Part 1 - Week 1

Ryan Cotterell

Published

Tuesday, February 18, 2025

Measure Theory Recap

It is not trivial to define a language model over an uncountable set of sequences.
We need some measure-theoretic tools to avoid paradoxes.
Most technical papers aren’t rigorous enough and assume things will work out.
\(\Omega\) is the sample space (event space), \(\mathcal{F}\) is the sigma-algebra (measurable sets), \(\mathbb{P}\) is the probability measure.
A probability space is a triple \((\Omega, \mathcal{F}, \mathbb{P})\) where:
- Definition: Sigma-algebra. \(\mathcal{F} \subseteq 2^\Omega\) is a sigma-algebra if:
  - \(\emptyset \in \mathcal{F}\).
  - \(A \in \mathcal{F} \implies A^c \in \mathcal{F}\).
  - \(A_1, A_2, \ldots\) is a countable collection in \(\mathcal{F} \implies \bigcup_{i=1}^\infty A_i \in \mathcal{F}\).
- Examples: The trivial sigma-algebra \(\{\emptyset, \Omega\}\) or the whole power set (discrete sigma-algebra).
Definition: Probability measure over a measurable space \((\Omega, \mathcal{F})\) is a function \(\mathbb{P}: \mathcal{F} \to [0, 1]\) such that:
- \(\mathbb{P}(\Omega) = 1\).
- If \(A_1, A_2, \ldots\) are countable disjoint sets in \(\mathcal{F}\), then \(\mathbb{P}(\bigcup_{i=1}^\infty A_i) = \sum_{i=1}^\infty \mathbb{P}(A_i)\), which is called sigma-additivity.
We usually cannot have \(\mathcal{F} = 2^\Omega\) because then it is provably impossible to define a probability measure that would have desired properties.
Definition: Algebra. Like a sigma-algebra but only with finite unions.
Definition: Probability pre-measure. Like a probability measure but the sigma-additivity has to hold only for unions that are in the algebra (since it’s defined over an algebra).
Carathéodory’s extension theorem: Allows us to construct simply an algebra over the set with a pre-measure and then extend it to a sigma-algebra while making this extension minimal and unique.
Definition: Random variable.
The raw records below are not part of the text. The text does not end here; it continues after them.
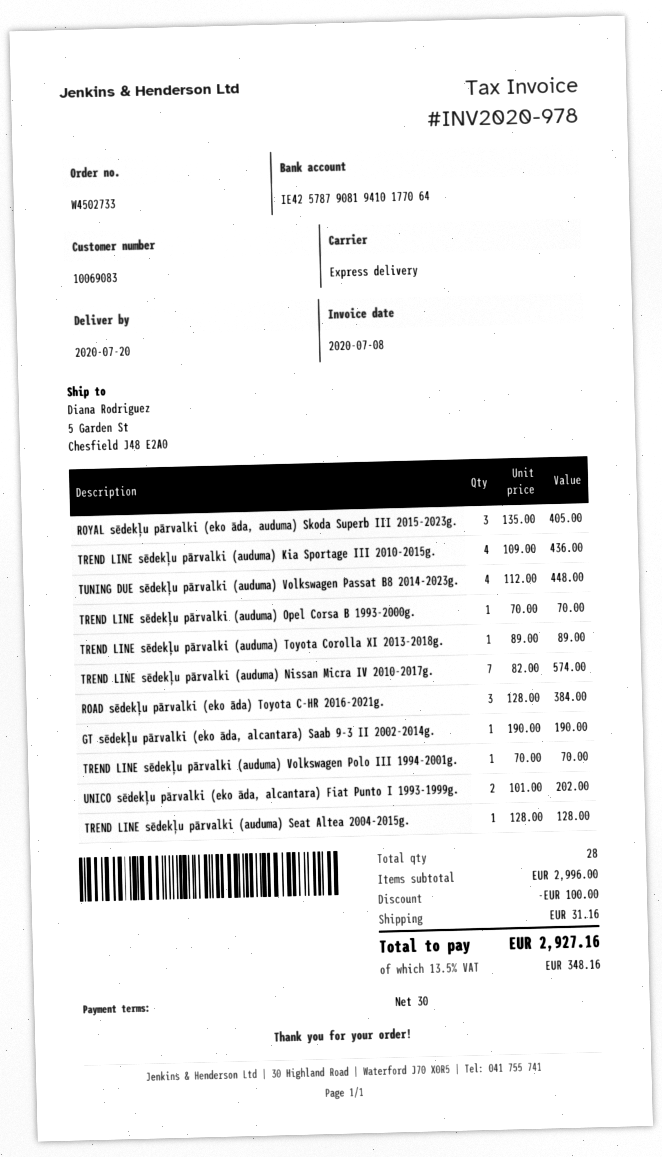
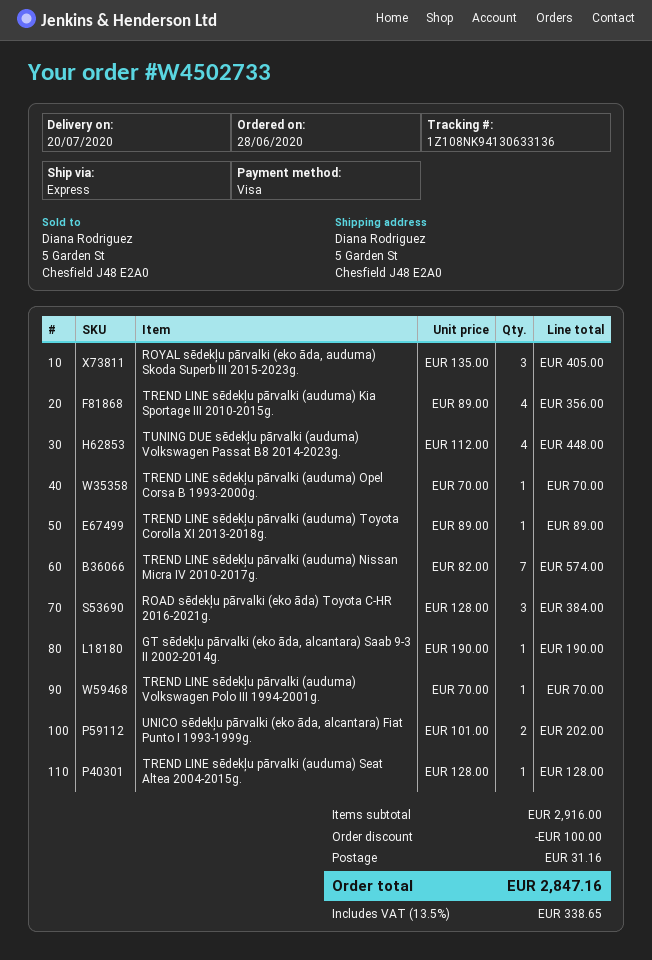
TREND LINE sēdekļu pārvalki (auduma) Kia Sportage III 2010-2015g.: 4 x 109.00 = 436.00 -> 4 x 89.00 = 356.00
subtotal: 2996.00 -> 2916.00
tax: 13.5% = 348.16 -> 13.5% = 338.65
total: 2927.16 -> 2847.16

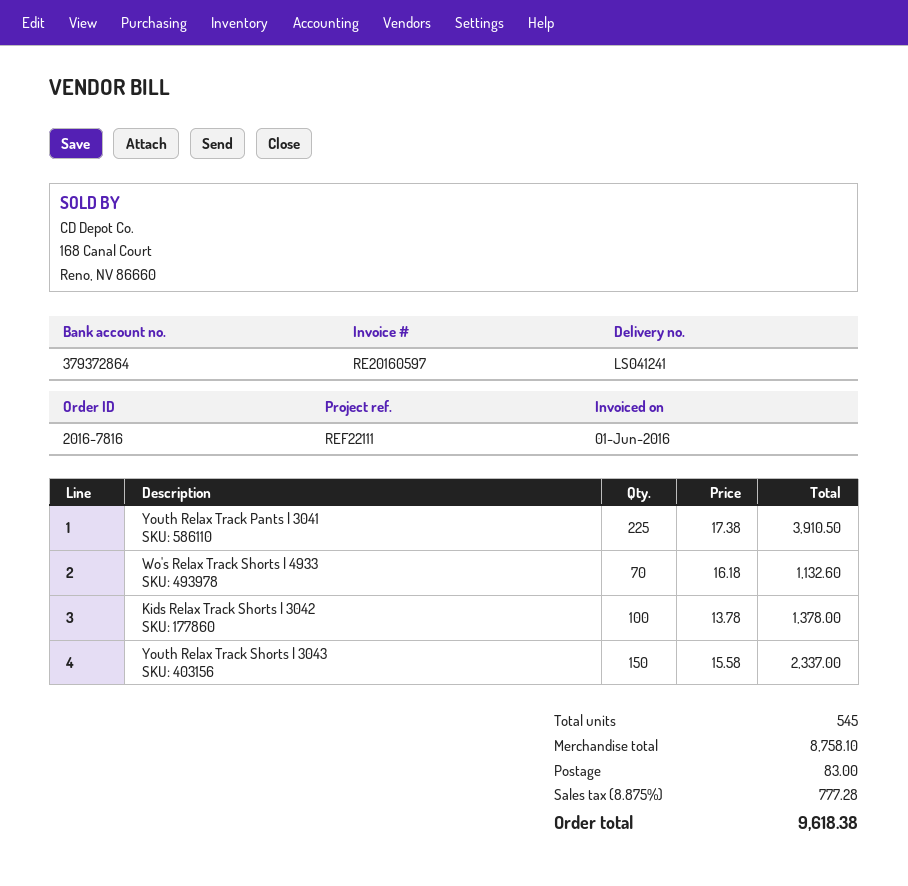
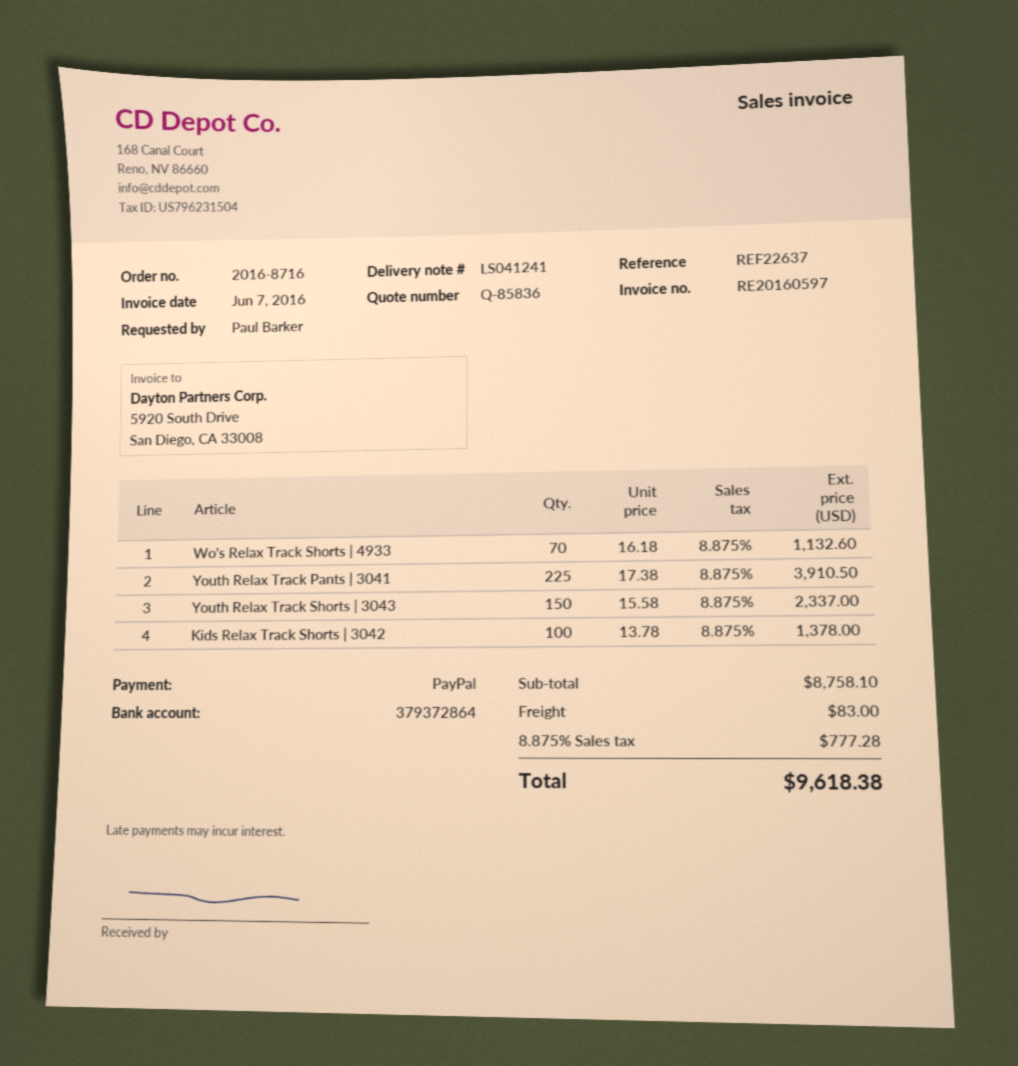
order number: 2016-7816 -> 2016-8716
invoice date: 2016-06-01 -> 2016-06-07
reference: REF22111 -> REF22637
A function \(X: \Omega \to \mathbb{R}\) between two measurable spaces \((\Omega, \mathcal{F})\) and \((\mathbb{R}, \mathcal{B})\) (Borel sigma-algebra) is a random variable or a measurable mapping if for all sets \(B \in \mathcal{B}\), we have \(X^{-1}(B) \in \mathcal{F}\).
Each random variable defines a new pushforward probability measure \(\mathbb{P}_X\) on \((\mathbb{R}, \mathcal{B})\) such that \(\mathbb{P}_X(B) = \mathbb{P}(X^{-1}(B))\) for all \(B \in \mathcal{B}\).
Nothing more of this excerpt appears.